- Army Medal of Honor
- Born: February 24, 1950 Knoxville, Tennessee, U.S.
- Died: March 12, 1970 (aged 20) Firebase Khe Gio, Quang Tri Province, South Vietnam
- Burial place: Virtue Cemetery, Farragut, Tennessee
- Military career
- Allegiance: United States of America
- Branch: United States Army
- Service years: 1967–1970
- Rank: Sergeant
- Unit: 44th Artillery Regiment
- Conflicts: Vietnam War †
- Awards: Medal of Honor Bronze Star Purple Heart

= Mitchell W. Stout =

United States Army soldier and Medal of Honor recipient

Mitchell William Stout (February 24, 1950 – March 12, 1970) was a United States Army soldier and a recipient of the United States military's highest decoration—the Medal of Honor—for his actions in the Vietnam War.

==Biography==
Stout was one of at least three children.
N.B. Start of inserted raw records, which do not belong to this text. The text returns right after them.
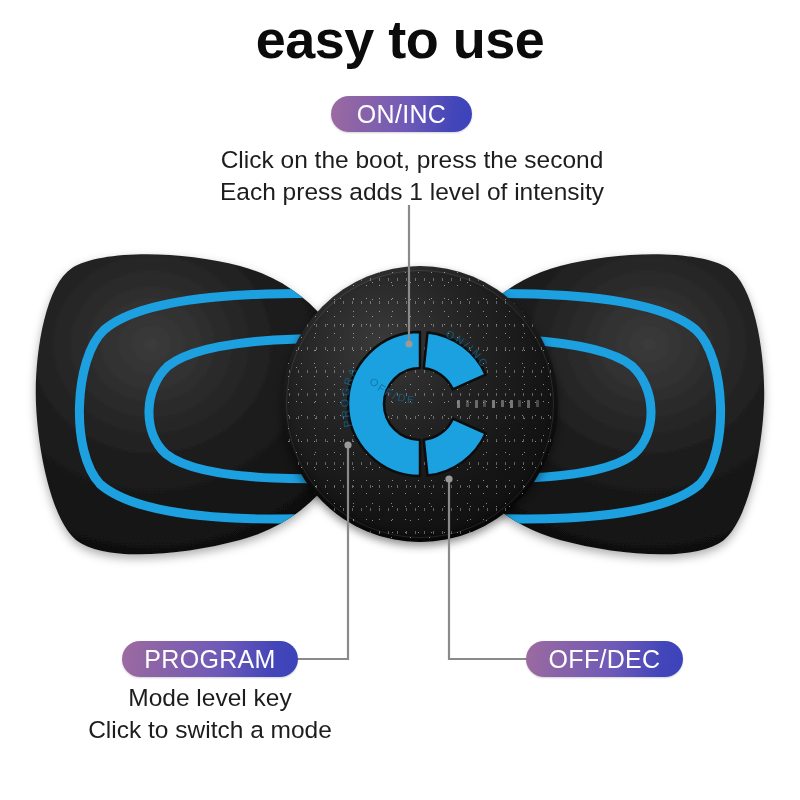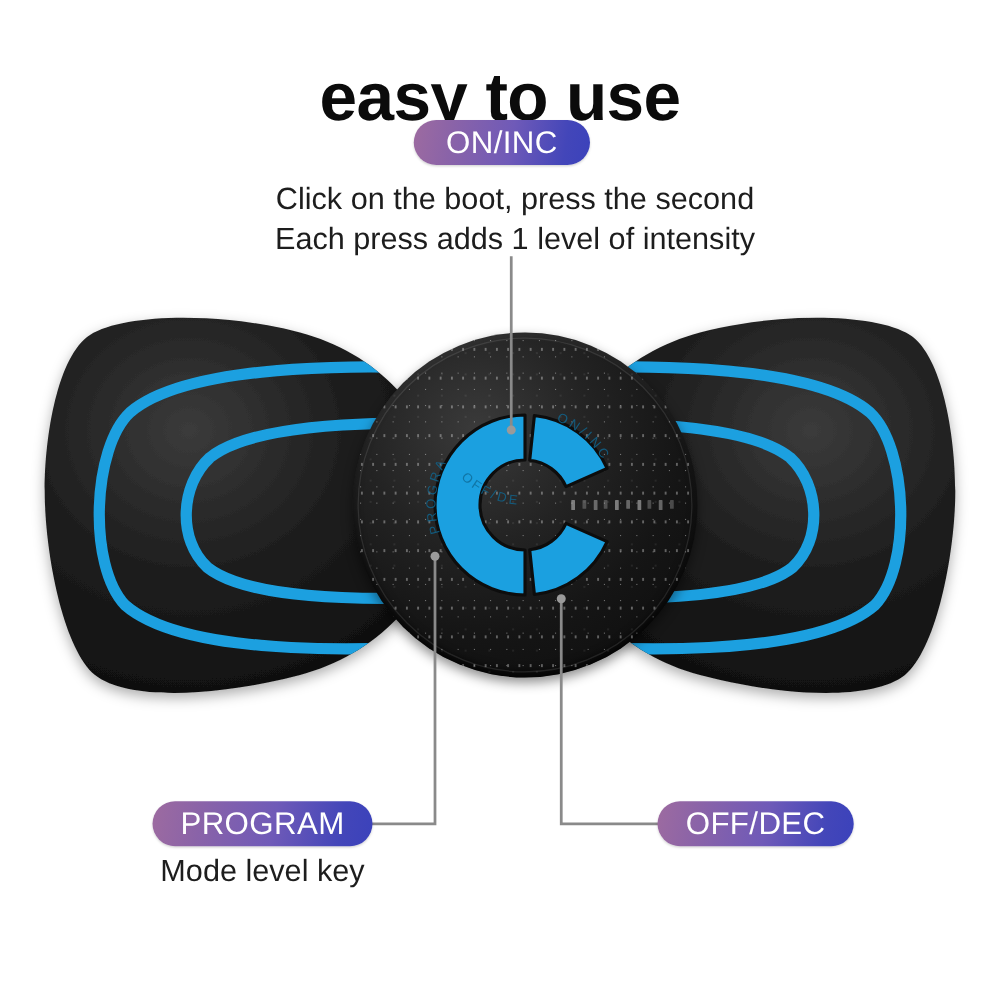--- a/index.html
+++ b/index.html
@@ -31,7 +31,6 @@
     letter-spacing: -0.5px;
     color: #0b0b0b;
     font-family: "Liberation Sans", sans-serif;
-    margin-top: 39px;
   }
 
   

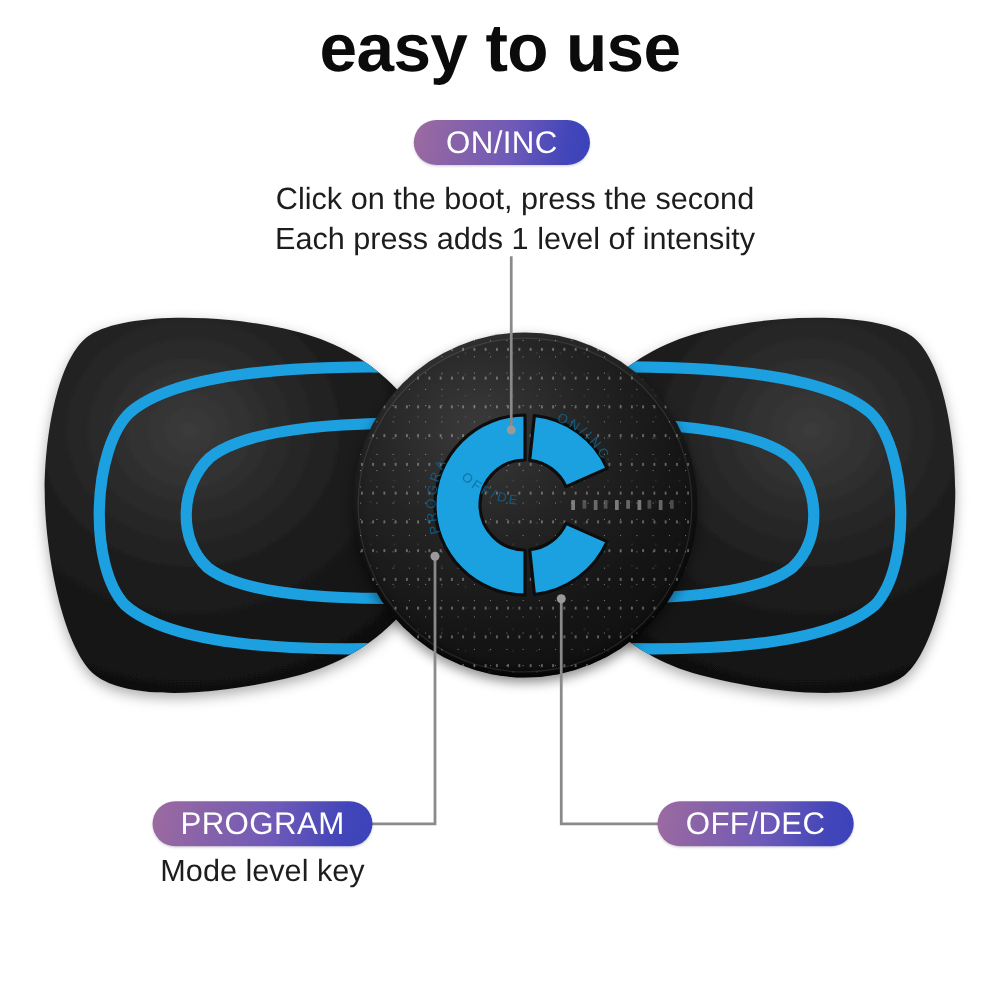--- a/index.html
+++ b/index.html
@@ -300,6 +300,7 @@
 
   <div class="caption" id="caption-program">
     <div>Mode level key</div>
+    <div>Click to switch a mode</div>
   </div>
Stout enjoyed fast cars, country music, fishing, and hunting. At age 17, Mitchell Stout dropped out of Lenoir City High School in Tennessee and enlisted in the Army from Raleigh, North Carolina, in August 1967. He successfully completed paratrooper school before the Army discharged him after discovering his real age. By the time he was discharged, Stout was already 18 years old and immediately re-enlisted. Stout served as a Squad Leader. According to Stout's sister, Melody Woods, "love for his guys is what led him to volunteer for a second tour. He felt like he could offer them more than somebody that hadn’t been there before. That maybe he could help somebody". By March 12, 1970, he was serving as a Sergeant in Battery C, 1st Battalion, 44th Artillery Regiment. On that day, at Khe Gio Bridge in the Republic of Vietnam, Stout picked up an enemy-thrown grenade and used his body to shield his comrades at the expense of his own life.

Stout, aged 20 at his death, was buried in Virtue Cemetery, Farragut, Tennessee.

==Medal of Honor citation==
Sergeant Stout's official Medal of Honor citation reads:

Sgt. Stout distinguished himself during an attack by a North Vietnamese Army Sapper company on his unit's firing position at Khe Gio Bridge. Sgt. Stout was in a bunker with members of a searchlight crew when the position came under heavy enemy mortar fire and ground attack. When the intensity of the mortar attack subsided, an enemy grenade was thrown into the bunker. Displaying great courage, Sgt. Stout ran to the grenade, picked it up, and started out of the bunker. As he reached the door, the grenade exploded. By holding the grenade close to his body and shielding its blast, he protected his fellow soldiers in the bunker from further injury or death. Sgt. Stout's conspicuous gallantry and intrepidity in action, at the cost of his own life, are in keeping with the highest traditions of the military service and reflect great credit upon him, his unit and the U.S. Army.

==Other==
The 1st Battalion, 44th Air Defense Artillery Battalion Headquarters at Fort Hood is named in his honor.

The gym on main post Fort Bliss is also named in his honor.

SGT Stout is the only US Army Air Defense Artillerymen to earn the Medal of Honor.

The bridges on Interstate 75 across the Tennessee River near Lenoir City are named the "Mitchell W. Stout Medal of Honor Memorial Bridge".

In 2024, the M-SHORAD air defense vehicle based on the Stryker platform was officially named after Stout.